The next step is to assign the low nibble of the TPG  $(c_3c_2c_1c_0)$  to specific inputs  $a_i$ , with i = 0, 1, ..., n-1. Since this nibble is repeatedly assigned to the A multiplier inputs, we sum the weights of the inputs that receive the same TPG output bit. The results for the 8x8 MBM are listed in Table 2. Larger multipliers also present similar behavior. For maximum reduction of the number of transitions, the signals with the least number of transitions should be assigned to the inputs with the largest sum of weights. Therefore we assign the TPG output bit having the most transitions (that is  $c_0$ ) to the inputs with the smallest sum of weight (that is,  $a_{4i}$ , with i=0, 1, 2, ...). The assignment of the rest bits of the low nibble of the counter is made in the same way. The number of transitions at the primary inputs of the MBM can be reduced using as TPG a Gray instead of a binary counter. To this end we decided to use a Gray counter.

For verifying the above analysis, we used the gate level power simulator developed in [4]. The power simulator estimates the power dissipation of the whole circuit consisting of the MBM and the BIST circuitry. Table 3 presents the simulation results. The first and second columns list the MBM size and cell implementation used respectively.
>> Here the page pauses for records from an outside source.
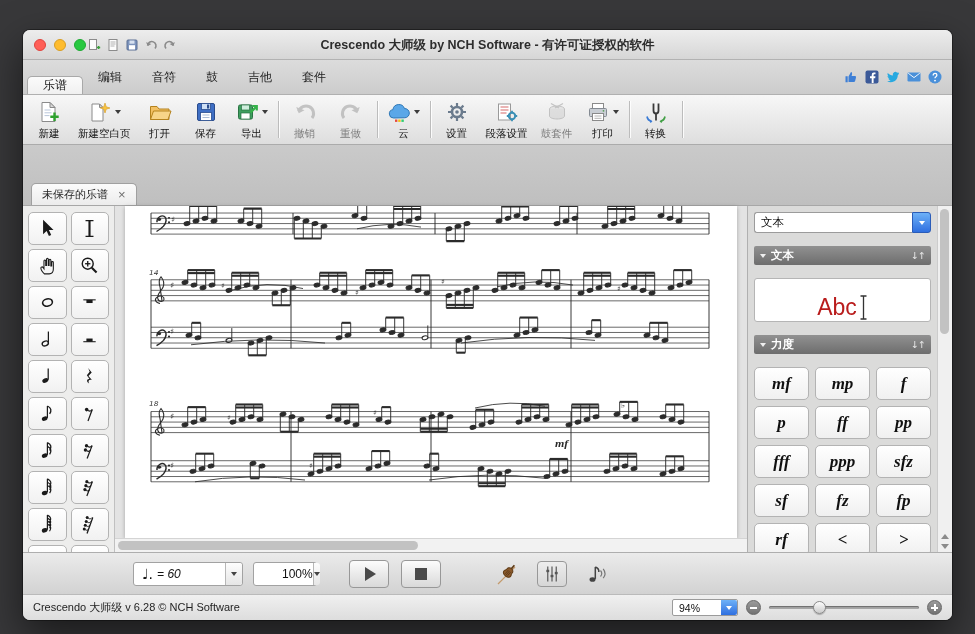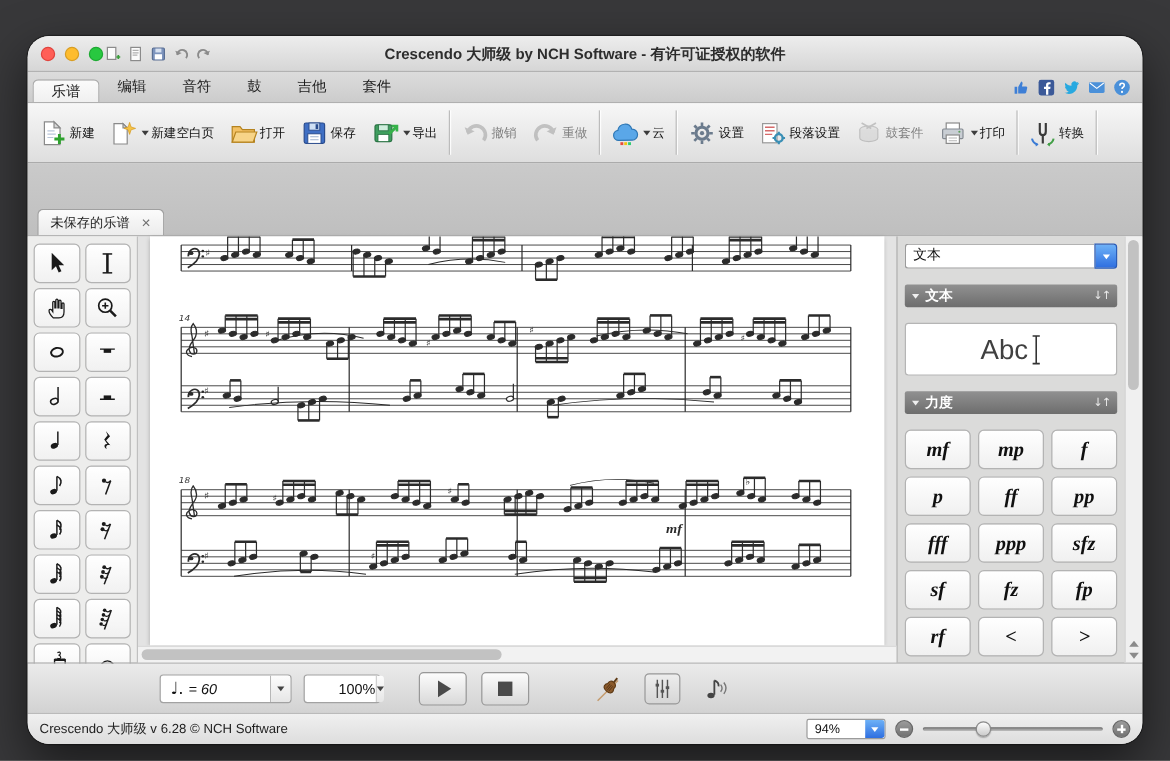--- a/index.html
+++ b/index.html
@@ -1,47 +1,47 @@
 <!DOCTYPE html>
 <html><head>
 <meta charset="utf-8">
 <style>
   * { margin:0; padding:0; box-sizing:border-box; }
   html,body { width:975px; height:634px; }
   body { background:#38383a; font-family:"Liberation Sans","DejaVu Sans",sans-serif; position:relative; overflow:hidden; }
 
-  .window { position:absolute; left:23px; top:30px; width:929px; height:590px; border-radius:18px;
+  .window { position:absolute; left:23px; top:30px; width:929px; height:590px; border-radius:7px;
             background:#e8e8e8; box-shadow:0 16px 42px rgba(0,0,0,.55), 0 0 0 1px rgba(0,0,0,.35);
             display:flex; flex-direction:column; overflow:hidden; }
 
   
   .titlebar { flex:0 0 30px; background:linear-gradient(#ededed,#d6d6d6); border-bottom:1px solid #b2b2b2; position:relative; }
   .title-text { position:absolute; left:0; right:0; top:0; line-height:30px; text-align:center;
                 font-size:12.5px; font-weight:bold; color:#2d2d2d; }
   .lights { position:absolute; left:11px; top:9px; display:flex; gap:8px; z-index:2; }
   .light { width:12px; height:12px; border-radius:50%; }
   .light.red{ background:#ff5f57; border:1px solid #e0443e; }
   .light.yellow{ background:#febc2e; border:1px solid #d89e24; }
   .light.green{ background:#28c840; border:1px solid #1eaa33; }
   .tb-mini { position:absolute; left:64px; top:8px; display:flex; gap:5px; z-index:2; }
   .tb-mini .mini { width:14px; height:14px; display:flex; }
 
   
   .menubar { flex:0 0 26px; background:linear-gradient(#dcdcdc,#cccccc); border-bottom:1px solid #b0b0b0;
              display:flex; align-items:stretch; padding-left:4px; }
   .menu-tab { padding:0 15px; font-size:12px; color:#1d1d1d; display:flex; align-items:center; }
   .menu-tab.active { background:linear-gradient(#fbfbfb,#f0f0f0); border:1px solid #a9a9a9; border-bottom:none;
-                     border-radius:5px 5px 0 0; margin-top:6px;text-align:right; }
+                     border-radius:5px 5px 0 0; margin-top:16px;text-align:right; }
   .menu-right { margin-left:auto; display:flex; align-items:center; gap:7px; padding-right:10px; }
   .menu-right svg { display:block; }
 
   
   .toolbar { flex:0 0 50px; background:linear-gradient(#f7f7f7,#dedede); border-bottom:1px solid #ababab;
              display:flex; align-items:center; padding:0 3px; }
-  .tbtn { display:flex; flex-direction:row; align-items:center; justify-content:center; padding:3px 6px 2px;
+  .tbtn { display:flex; flex-direction:column; align-items:center; justify-content:center; padding:3px 6px 2px;
           min-width:46px; gap:2px; }
   .tbtn .irow { height:25px; display:flex; align-items:center; gap:3px; }
   .tbtn .lbl { font-size:10.5px; color:#141414; white-space:nowrap; }
   .tbtn.disabled { opacity:.52; }
   .drop { width:0; height:0; border-left:3.5px solid transparent; border-right:3.5px solid transparent; border-top:4px solid #3c3c3c; }
   .tsep { width:1px; align-self:stretch; margin:6px 3px; background:#bcbcbc; box-shadow:1px 0 0 rgba(255,255,255,.85); }
 
   
   .tabstrip { flex:0 0 24px; background:linear-gradient(#cacaca,#bfbfbf); border-bottom:1px solid #a7a7a7;
               display:flex; align-items:flex-end; padding-left:8px; }
@@ -75,21 +75,21 @@
                   border-radius:0 3px 3px 0; display:flex; align-items:center; justify-content:center; }
   .car-w { width:0; height:0; border-left:3.5px solid transparent; border-right:3.5px solid transparent; border-top:4.5px solid #fff; }
 
   .phead { flex:0 0 19px; background:linear-gradient(#919191,#6d6d6d); border-radius:2px; color:#fff;
            display:flex; align-items:center; padding:0 6px; gap:5px; font-size:11.5px; font-weight:bold; }
   .phead .tri { width:0; height:0; border-left:3.5px solid transparent; border-right:3.5px solid transparent; border-top:4.5px solid #efefef; }
   .phead .sort { margin-left:auto; font-size:9.5px; font-weight:normal; color:#e9e9e9;
                  font-family:"DejaVu Sans",sans-serif; letter-spacing:-1px; }
 
   .preview { flex:0 0 44px; background:#fff; border:1px solid #b5b5b5; border-radius:3px;
-             display:flex; align-items:center; justify-content:center; font-size:23px; color:#404040; }
+             display:flex; align-items:flex-end; justify-content:center; font-size:23px; color:#b91c1c; }
   .preview svg { margin-left:2px; }
 
   .dyn-grid, .clef-grid { display:grid; grid-template-columns:repeat(3,1fr); gap:6px; }
   .dbtn { height:33px; background:linear-gradient(#ffffff,#f0f0f0); border:1px solid #b3b3b3; border-radius:5px;
           display:flex; align-items:center; justify-content:center;
           font-family:"Liberation Serif","DejaVu Serif",serif; font-style:italic; font-weight:bold;
           font-size:17px; color:#101010; }
   .cbtn { height:40px; background:linear-gradient(#ffffff,#f0f0f0); border:1px solid #b3b3b3; border-radius:5px;
           display:flex; align-items:flex-start; justify-content:center; padding-top:3px; }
We suppose a reference architecture [16] in which the test set consists of 225 vectors, the bits  $c_3c_2c_1c_0$  are generated by a binary counter and the assignment of its output lines to the MBM inputs A is given by the relations  $c_3=a_{4i}$ ,  $c_2=a_{4i+1}$ ,  $c_1=a_{4i+2}$ ,  $c_0=a_{4i+3}$ , with i = 0,1,2,... The following columns of Table 3 present the power reduction percentage achieved over the reference architecture, when a binary as well as a Gray counter is respectively used for the production of the bits  $c_3$ ,  $c_2$ ,  $c_1$  and  $c_0$ , and for three different assignments of  $c_3c_2c_1c_0$  to  $a_{n-1}a_{n-2}...a_0$ . In all cases the B inputs of the MBM are driven by a binary counter with output bits  $c_7, c_6, c_5$  and  $c_4$  according to the assignment :  $c_7=b_{4i+3}$ ,  $c_6=b_{4i+2}$ ,  $c_5=b_{4i+1}$ ,  $c_4=b_{4i}$ , with i = 0, 1, ... From Table 3 we can easily see that the maximum power reduction is achieved by using a Gray counter and by assigning its outputs with the most transitions to the inputs that have the less sum of weights (columns five and eight).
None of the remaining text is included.